Desktop Lighting: An Option Worth Considering
The optional ScreenBar monitor light makes this monitor even better for students and professionals working from home. Traditional desk lamps cause glare on monitor screens – even through the matte finish – and the lighting can be inconsistent, from too dark to too bright. They also occupy a bit of your desk’s real estate, and finding the right angle so that it doesn’t glare on your screen but still allow you to read paper-based documents can be tricky.
This LED monitor light does not glare off the screen at all, thanks to its unique design, and provides sufficient illumination onto your desk to make reading books and paper documents a breeze. It too comes with an ambient light sensor to automatically adjust the reading light’s brightness and colour temperature to reduce eye strain. Under normal conditions, it outputs 500 lumens of brightness – as recommended by the American National Standard Practice for Office Lighting. In darker conditions, the ambient light sensor detects less than 50 lux of light, it will reduce the output to 300 lux.
I like the design of the ScreenBar. It fits other monitors as well, and not just BenQ’s range. It clipped onto both the BenQ as well as my primary monitor (not from BenQ) with no issues. Because it’s USB-powered, if you had a monitor with USB connectivity built in like I did, you can easily power it that way. The controls are all accessible from the top, and you can choose from 8 colour temperatures and 15 brightness levels if you want to adjust it manually instead of the letting the ‘set-and-forget’ ambient light sensor do the work for you.
The BenQ GW2785TC is meant to be a monitor for general-purpose usage, and graphics professionals who need to use wide colour gamuts (such as Adobe RGB or DCI-P3) or HDR capabilities would be better served by a monitor from BenQ’s Designer Range.
The BenQ GW2785TC is not targeted at the gaming market, and its specs bear that out. Its response time of 5ms won’t impress gaming enthusiasts, and many would recommend 1440p resolution on a 27-inch monitor, rather than the maximum 1080p that the GW2785TC supports. The monitor also does not support HDR. BenQ of course has a wide selection of gaming monitors that have all the features that PC gamers are looking for, while still including the company’s eye care technologies.

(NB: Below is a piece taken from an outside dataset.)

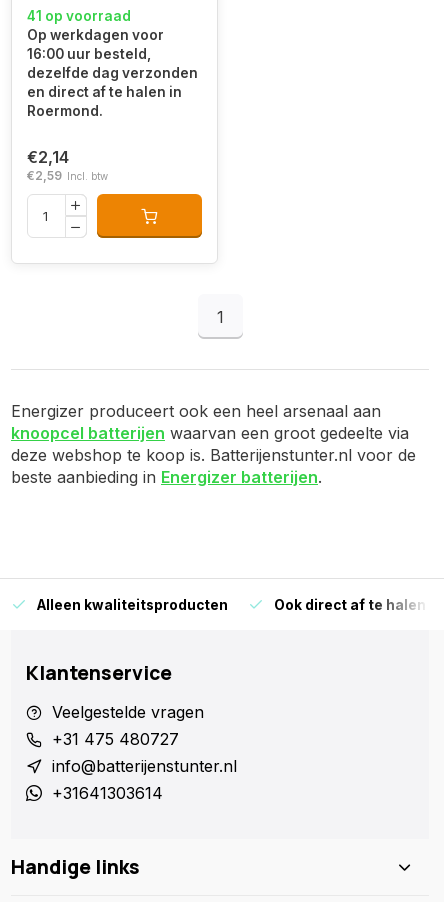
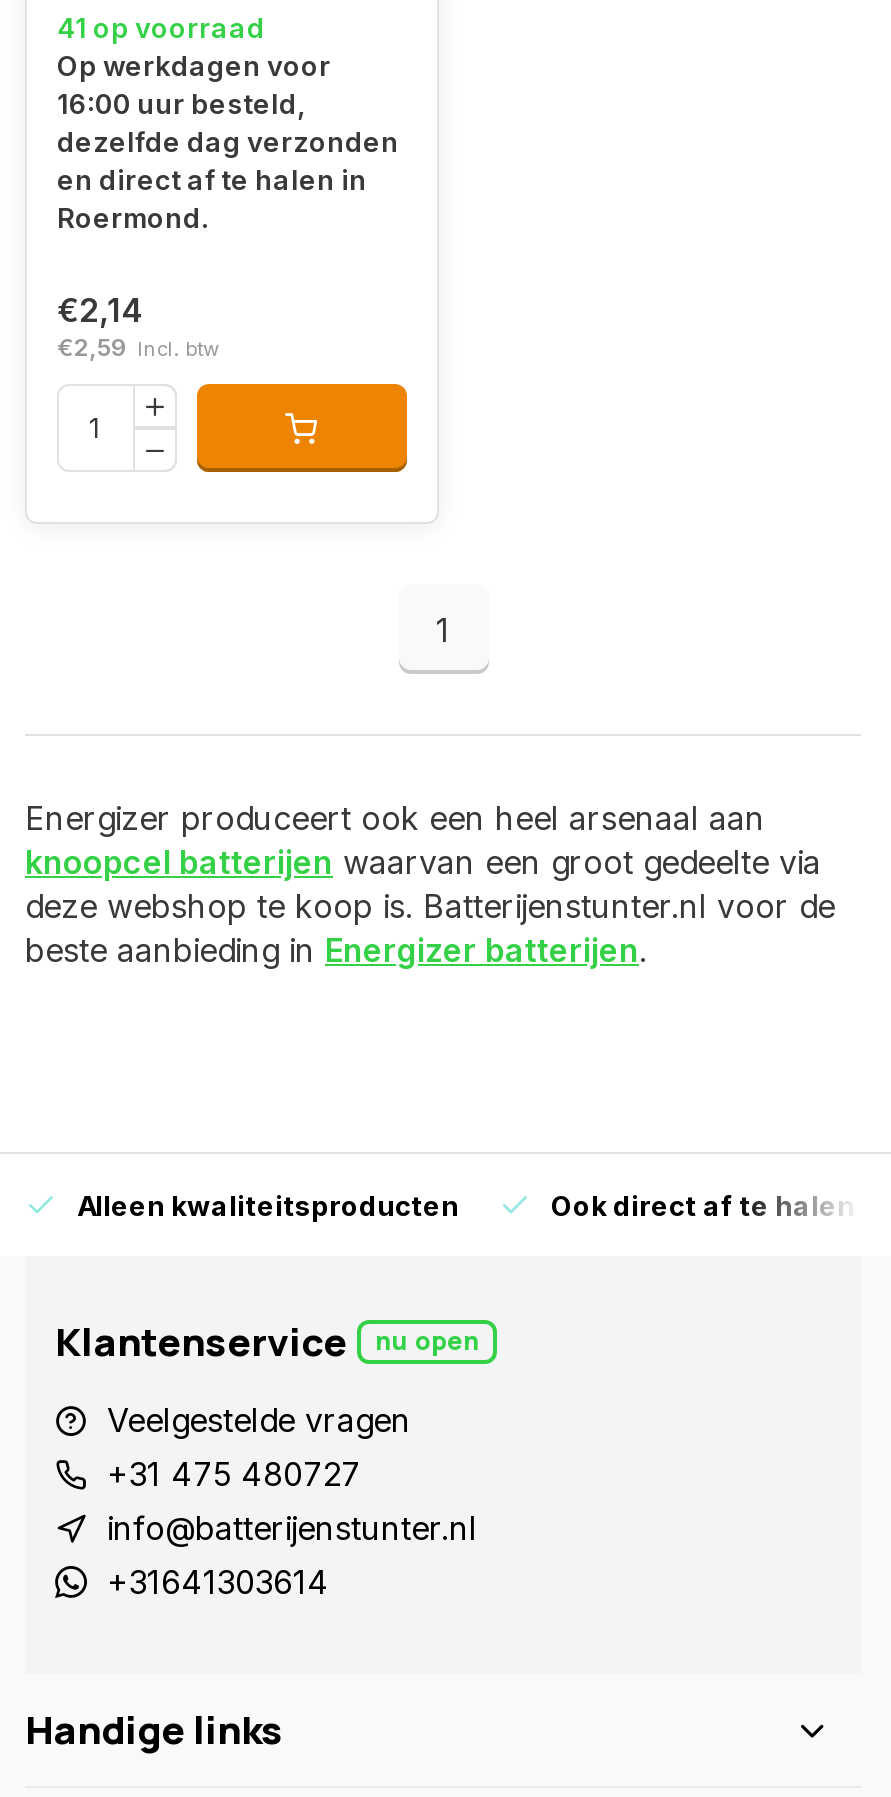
none -> [375,1324,479,1358] nu open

LCD monitors these days don’t really use all that much power, and the BenQ GW2785TC positively sips electricity. On startup, and during normal use, I measured anywhere between 15W and 18W, never topping 20W in any case. During sleep mode (when the computer is off, for instance), it only drew 0.2W, and in fact, power consumption was so low later on that my meter could not detect any usage at all.
A point to note is that the BenQ GW2785TC is entirely capable of charging your smartphone while it is plugged in via the USB-C connector, and the monitor drew about 23W of power to quick-charge my smartphone. The USB-C port is capable of delivering up to 60W of power via USB-PD, so in theory, you can run (and charge) any device supporting USB-PD that requires up to that amount of power to function.
The BenQ GW2785TC has an RRP of RM1,349 and GW2485TC at RM1,199 and can be purchased online from BenQ’s official stores on both Lazada & Shopee. The monitor come with a 3-year manufacturer’s warranty, offering on-site pickup service, so you don’t have to send it to a service centre yourself – a nice touch that I for one appreciate.